Despite welcoming the resolution, however, Guterres said that “Security Council resolutions are only meaningful if they are effectively implemented.”
“I expect the resolution to be immediately implemented and sustained, particularly to ensure the immediate, safe, unimpeded and sustained delivery of humanitarian aid and services, the evacuation of the critically sick and wounded”, he said.
“Human rights are not a luxury; they are a collective responsibility that all member states have signed on to”, Guterres added.
On Saturday, the vote for the 30-day ceasefire was unanimously approved after previously having failed attempts when members of the United Nations Security Council (UNSC) were unable to reach an agreement.

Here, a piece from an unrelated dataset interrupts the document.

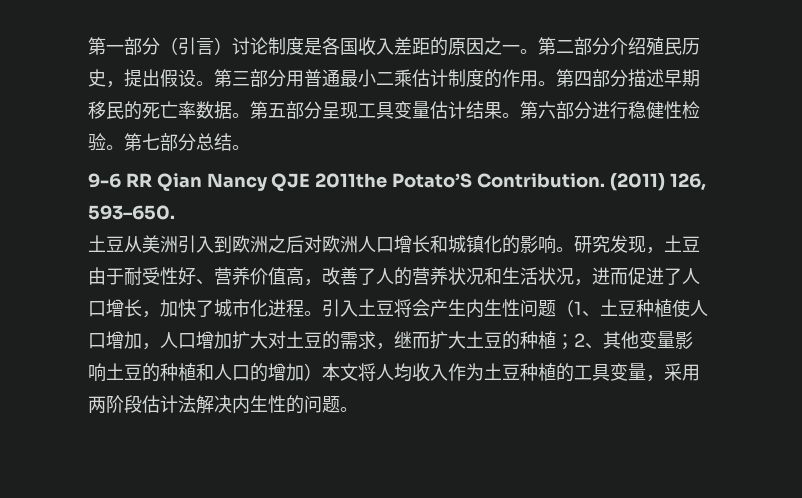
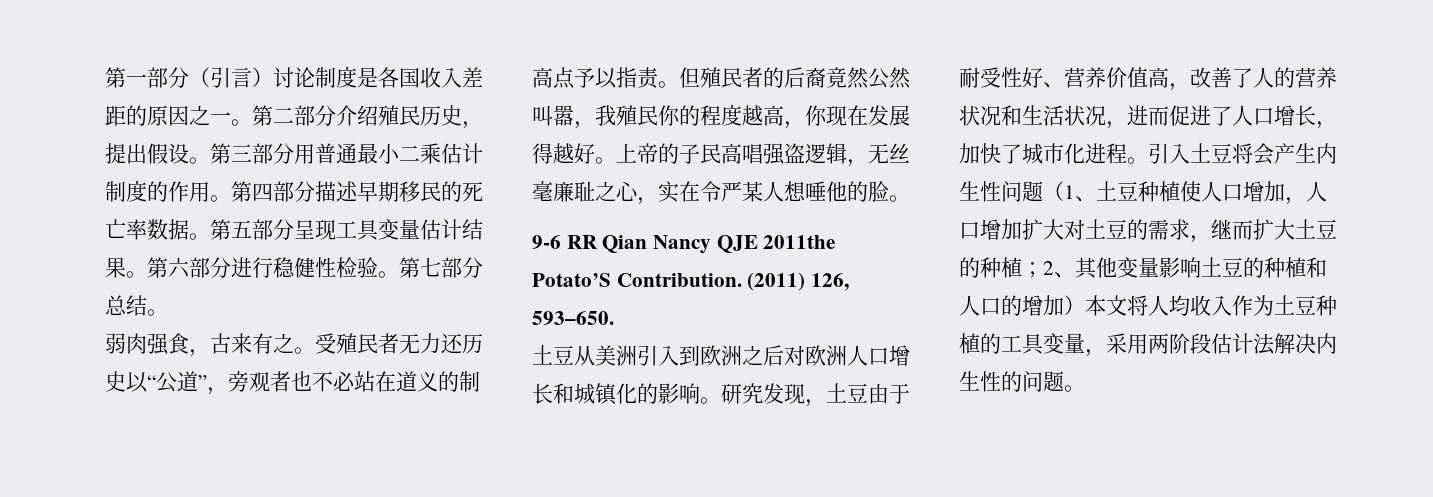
+ 弱肉强食，古来有之。受殖民者无力还历史以“公道”，旁观者也不必站在道义的制高点予以指责。但殖民者的后裔竟然公然叫嚣，我殖民你的程度越高，你现在发展得越好。上帝的子民高唱强盗逻辑，无丝毫廉耻之心，实在令严某人想唾他的脸。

The ceasefire will allow aid deliveries to Syria and medical evacuations.
Russia asked for the resolution to not apply to those working in cooperation with the self-proclaimed Islamic State (IS; formerly ISIS/ISIL), al-Qaeda and the Nusra Front. The final resolution now states operations can continue against “individuals, groups, undertakings and entities” that are associated with IS, al-Qaeda or other groups deemed by the Security Council as “terrorists”.
American ambassador to the UN Nikki Haley accused Russia of deliberately stalling the vote on the Syrian resolution. “The Syrian people should not have to die waiting for Russia to organise their instructions from Moscow, or to discuss it with the Syrians,” she said, stressing the fact that the resolution could have been approved three days earlier.
Russian Ambassador to the United Nations Vasily Nebenzya said that they took more time, “because we did not support the ceasefire top-down pattern on sufficiently long term.”
The finalised Security Council resolution contains a part, which states that the ceasefire does not include Islamic State, Jabhat al-Nusra, al-Qaeda and other ‘terrorist’ groups.